I read this book because there’s a book club meeting for it at my school in a couple days. It was cool just thinking about class for a while, by itself, as something that is not just money but also values and self-presentation and thoughts about the future. Race and gender come up throughout the book because they cannot really be removed from the concept of class, tho it is the one identifier that can theoretically change. hooks writes from the perspective of someone who grew up poor in a poor neighborhood with a lot of siblings and is the only one who went off for a doctorate degree and transcended that class boundary. To do it, she had to go away to school for college and learn a whole new world. But even being poor there as a student in her 20’s she was not technically considered lower class. So it’s more complex than just being broke or not.
I liked how she brings up early American feminism and the fact that some people think feminism is women wanting to vote or to be able to work outside of the home. But that’s just one angle of what feminism actually is and was. Those specific efforts were made by women challenging their gendered realities as upper-class people. To poor women, it would be a dream to stay at home with their kids. To rich women, it would be a nightmare to have to work a terrible job instead of a meaningful career. So, then, those two groups of women have more in common than it seems. Women of all races and classes really want freedom and autonomy, and so do men of all races and classes. That circles everything back to the fact that these identity markers are used to make us think we are more inherently, naturally different from each other than we all really are.

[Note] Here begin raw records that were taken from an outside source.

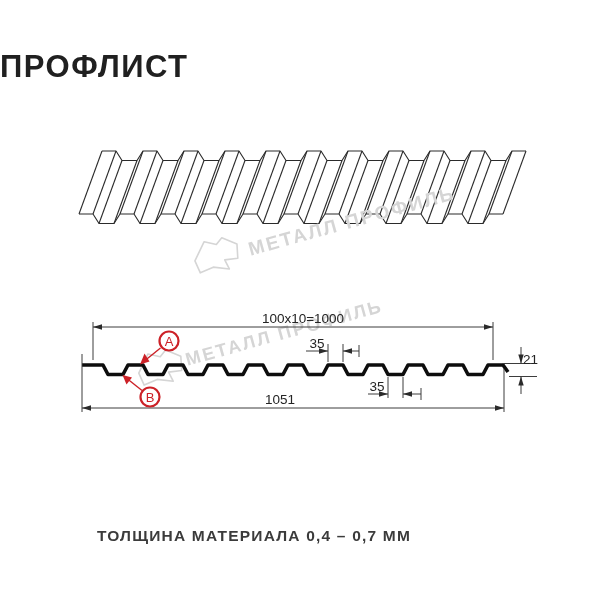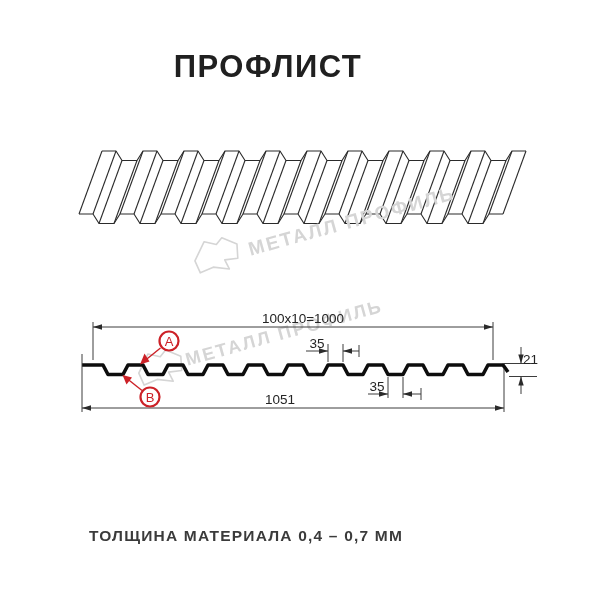--- a/index.html
+++ b/index.html
@@ -5,7 +5,7 @@
   html,body{margin:0;padding:0;background:#fff;}
   .page{position:relative;width:600px;height:600px;background:#fff;overflow:hidden;
         font-family:"Liberation Sans",sans-serif;}
-  .title{position:absolute;top:49px;left:0;width:536px;text-align:center;
+  .title{position:absolute;top:49px;left:0;width:536px;text-align:left;
          font-size:31px;font-weight:800;letter-spacing:1.5px;color:#202020;}
   .subtitle{position:absolute;top:84px;left:0;width:600px;text-align:center;
             font-size:14.5px;font-weight:700;letter-spacing:.5px;color:#202020;}

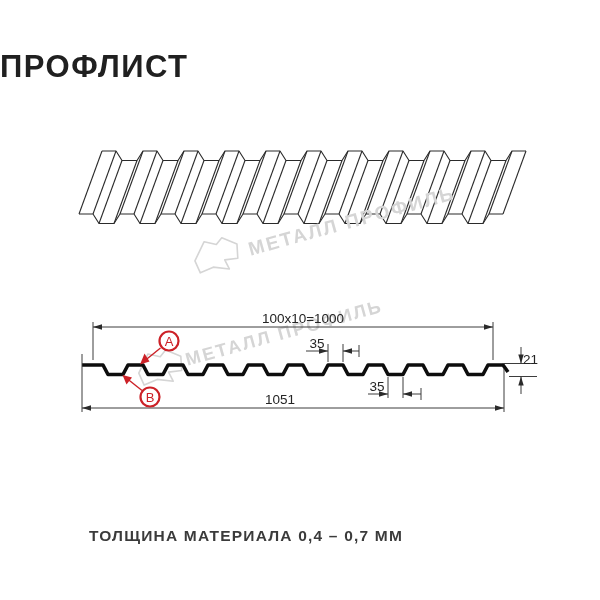--- a/index.html
+++ b/index.html
@@ -9,7 +9,7 @@
          font-size:31px;font-weight:800;letter-spacing:1.5px;color:#202020;}
   .subtitle{position:absolute;top:84px;left:0;width:600px;text-align:center;
             font-size:14.5px;font-weight:700;letter-spacing:.5px;color:#202020;}
-  .caption{position:absolute;top:527px;left:0;width:492px;text-align:center;
+  .caption{position:absolute;top:527px;left:8px;width:492px;text-align:center;
            font-size:15.5px;font-weight:600;letter-spacing:1.2px;color:#3b3b3b;}
   svg{position:absolute;left:0;top:0;}
   .wm-text{fill:var(--wm);font-weight:700;}

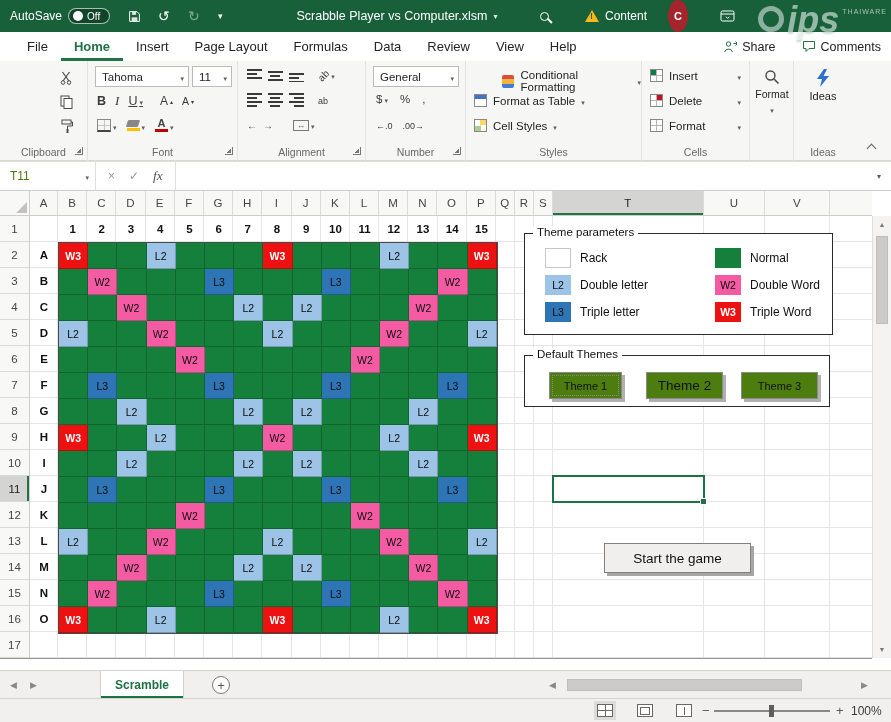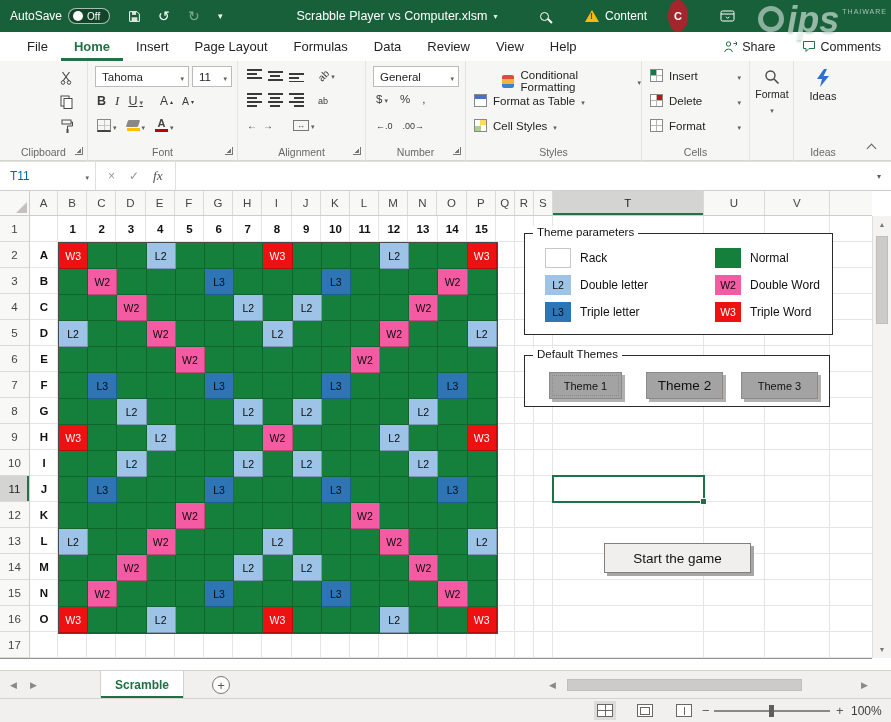--- a/index.html
+++ b/index.html
@@ -107,7 +107,7 @@
 
   
   #fbar{position:absolute;left:0;top:161px;width:891px;height:30px;background:#fff;border-top:1px solid #e1dfdd;border-bottom:1px solid #cfcdcb;display:flex;align-items:center;font-size:12px;}
-  #namebox{width:96px;height:100%;display:flex;align-items:center;padding:0 6px 0 10px;border-right:1px solid #e1dfdd;color:#0369a1;}
+  #namebox{width:96px;height:100%;display:flex;align-items:center;padding:0 6px 0 10px;border-right:1px solid #e1dfdd;color:#4d7c0f;}
   #namebox .car{margin-left:auto;}
   .fbtns{display:flex;align-items:center;gap:14px;padding:0 12px;border-right:1px solid #e1dfdd;height:100%;}
   .fbx{color:#9a9896;font-size:12px;}

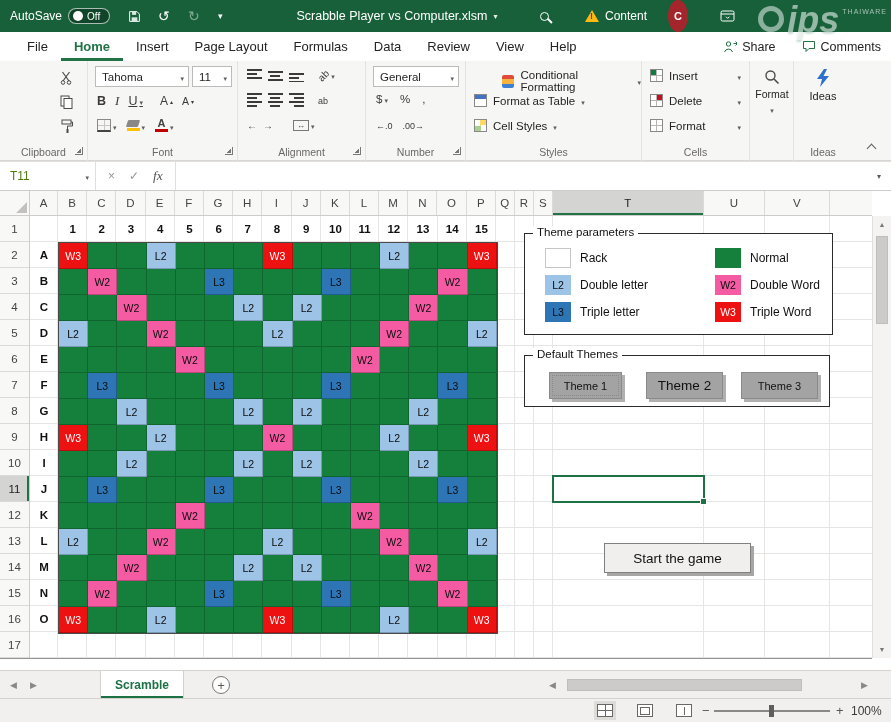--- a/index.html
+++ b/index.html
@@ -138,7 +138,7 @@
   .bcell.l2,.swatch.l2{background:var(--c-l2);}
   .bcell.l3,.swatch.l3{background:var(--c-l3);}
   .bcell.w2,.swatch.w2{background:var(--c-w2);}
-  .bcell.w3,.swatch.w3{background:var(--c-w3);color:#fff;}
+  .bcell.w3,.swatch.w3{background:var(--c-w3);color:#fff;font-weight:bold;}
 
   
   .gbox{position:absolute;border:1px solid #2b2b2b;background:#fff;z-index:2;}

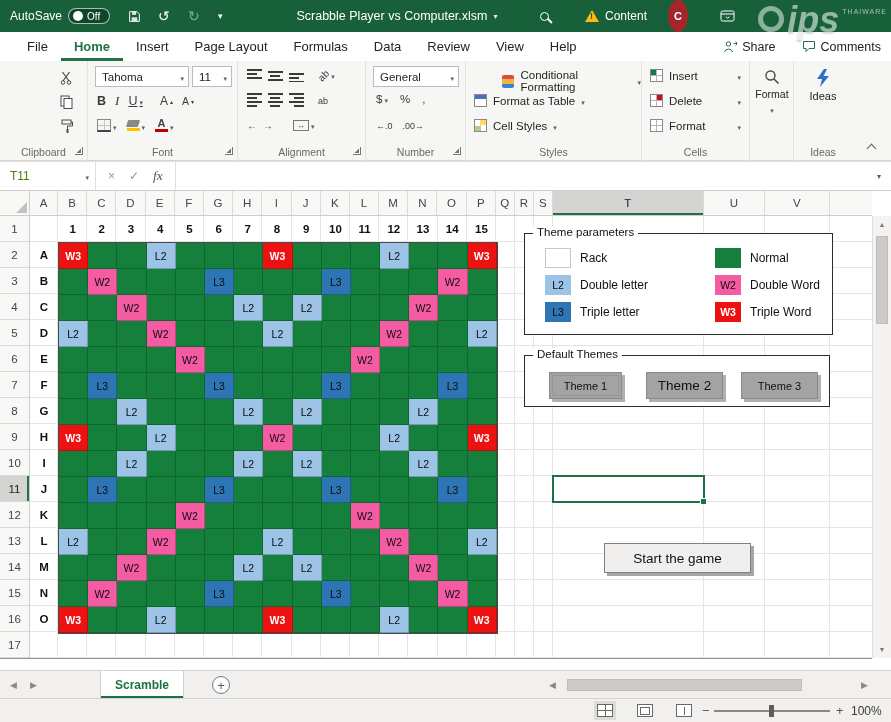--- a/index.html
+++ b/index.html
@@ -150,7 +150,7 @@
   .swatch.w3{color:#fff;}
   .leglabel{font-size:12px;color:#111;}
   #themesbox{left:494px;top:139px;width:306px;height:52px;}
-  .theme-btn{position:absolute;top:16px;height:27px;background:#a3a3a3;border:1px solid #8a8a8a;box-shadow:3px 3px 0 #b2b0ae;display:flex;align-items:center;justify-content:center;font-size:11px;color:#111;}
+  .theme-btn{position:absolute;top:16px;height:27px;background:#4d7c0f;border:1px solid #8a8a8a;box-shadow:3px 3px 0 #b2b0ae;display:flex;align-items:center;justify-content:center;font-size:11px;color:#111;}
   .theme-btn.t1{left:24px;width:73px;outline:1px dotted #8a8a8a;outline-offset:-4px;}
   .theme-btn.t2{left:121px;width:77px;font-size:13.5px;}
   .theme-btn.t3{left:216px;width:77px;}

One thing she doesn’t do in this book, which is really important, is show how middle and lower class people are not that far away from each other. They are in solidarity in so far as being nearer to homelessness etc. than than they are to actually wealthy people. Instead, hooks suggests everybody stop obsessing over being rich. For her, middle class people live more simply to honor the poor, which is valid, but not really explained. She doesn’t reach out to the topic of globalization which allows for people to even “live simply” in the U.S. The only reason you can easily buy a few quality things is because of global capitalism. People are literally slaving away outside the U.S. (and inside) to make that possible. So it’s not just a matter of NOT buying a new car for no reason or a bunch of clothes. One car and one garment cause harm.

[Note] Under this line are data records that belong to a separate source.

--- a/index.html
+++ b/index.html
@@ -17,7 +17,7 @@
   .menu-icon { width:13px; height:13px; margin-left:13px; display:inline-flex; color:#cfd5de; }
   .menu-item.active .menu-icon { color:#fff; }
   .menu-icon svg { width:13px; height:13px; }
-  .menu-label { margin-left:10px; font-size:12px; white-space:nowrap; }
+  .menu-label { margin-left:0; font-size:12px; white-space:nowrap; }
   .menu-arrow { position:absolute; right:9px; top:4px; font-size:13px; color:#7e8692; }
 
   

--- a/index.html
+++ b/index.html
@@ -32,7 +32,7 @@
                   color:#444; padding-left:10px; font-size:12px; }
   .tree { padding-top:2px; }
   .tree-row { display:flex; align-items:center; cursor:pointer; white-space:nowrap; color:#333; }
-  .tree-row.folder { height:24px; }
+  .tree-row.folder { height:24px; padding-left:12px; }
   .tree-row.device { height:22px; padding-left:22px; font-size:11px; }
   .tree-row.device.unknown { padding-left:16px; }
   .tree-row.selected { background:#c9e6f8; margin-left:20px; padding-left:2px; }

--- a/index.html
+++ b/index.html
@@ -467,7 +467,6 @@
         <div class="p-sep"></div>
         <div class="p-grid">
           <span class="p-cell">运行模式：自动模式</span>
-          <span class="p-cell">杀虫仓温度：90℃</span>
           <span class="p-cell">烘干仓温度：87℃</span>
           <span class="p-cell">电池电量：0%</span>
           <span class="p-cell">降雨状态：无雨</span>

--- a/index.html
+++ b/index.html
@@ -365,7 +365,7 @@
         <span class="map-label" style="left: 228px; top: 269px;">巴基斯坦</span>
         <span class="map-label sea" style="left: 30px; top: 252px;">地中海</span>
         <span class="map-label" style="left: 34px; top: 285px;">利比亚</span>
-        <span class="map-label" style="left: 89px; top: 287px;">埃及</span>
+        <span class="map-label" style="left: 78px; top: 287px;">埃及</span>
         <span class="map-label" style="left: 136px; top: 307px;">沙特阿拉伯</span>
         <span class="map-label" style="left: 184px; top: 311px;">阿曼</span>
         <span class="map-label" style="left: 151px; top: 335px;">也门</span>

Then hooks encourages poor people especially not to get distracted by what they think rich people do with their money. TV and media can make people think they’re closer to rich people and richness than they really are. Again, being rich is made to seem attainable, but the fact is everyone can’t be a capitalist. Within capitalism, most people need to be exploited for their labor. So she seems to understand the plights of the poor in general, but she also kinda assumes most poor people spend recklessly. Maybe it’s not their fault, but she thinks that’s what they do. Like she brings up a friend who gets government assistance and is broke and feels broke. And when hooks talked to her about budgeting, the woman was like, yea well I have no money. So hooks brought up that she smoked cigarettes. I was sitting there like, BITCH fuck you.

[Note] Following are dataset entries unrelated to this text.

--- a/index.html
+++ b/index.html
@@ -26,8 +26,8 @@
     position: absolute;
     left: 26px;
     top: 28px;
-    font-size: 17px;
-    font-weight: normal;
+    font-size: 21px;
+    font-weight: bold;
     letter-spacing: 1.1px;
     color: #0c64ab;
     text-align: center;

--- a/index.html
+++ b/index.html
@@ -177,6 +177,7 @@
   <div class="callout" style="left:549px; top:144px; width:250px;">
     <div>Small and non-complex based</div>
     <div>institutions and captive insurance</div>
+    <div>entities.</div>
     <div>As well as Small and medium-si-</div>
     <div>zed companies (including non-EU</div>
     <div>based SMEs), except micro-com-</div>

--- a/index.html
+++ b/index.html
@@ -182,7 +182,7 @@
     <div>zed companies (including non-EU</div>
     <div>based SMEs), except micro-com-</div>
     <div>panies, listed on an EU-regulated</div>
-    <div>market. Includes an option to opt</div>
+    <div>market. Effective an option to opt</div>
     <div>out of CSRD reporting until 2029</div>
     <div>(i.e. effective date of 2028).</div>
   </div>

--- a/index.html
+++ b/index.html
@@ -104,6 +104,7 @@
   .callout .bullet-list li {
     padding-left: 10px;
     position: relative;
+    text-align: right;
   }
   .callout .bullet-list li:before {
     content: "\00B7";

hooks also has problematic views on prison just in general (which I knew already from previous books). I liked the stuff she brings up about shame and poorness. Like that in the bible, the rich are the ones who will struggle to get into heaven. There is really no shame in being poor, and she’s certain about that. But then she shames people involved in drug dealing. She says something like oh you know they want fast money or whatever and that’s how they land themselves in prison. I’m sorry what? You ever sold drugs before? Go do that then tell me that’s easy money. It’s HOURS of outdoor work, people skills, and constant danger. And the reason people go into that line of WORK (it IS work) is because they’ve been purposefully excluded from the economy so they had to create and survive within their own.
Best line: “If you do not know something exists, you do not know to ask about it.”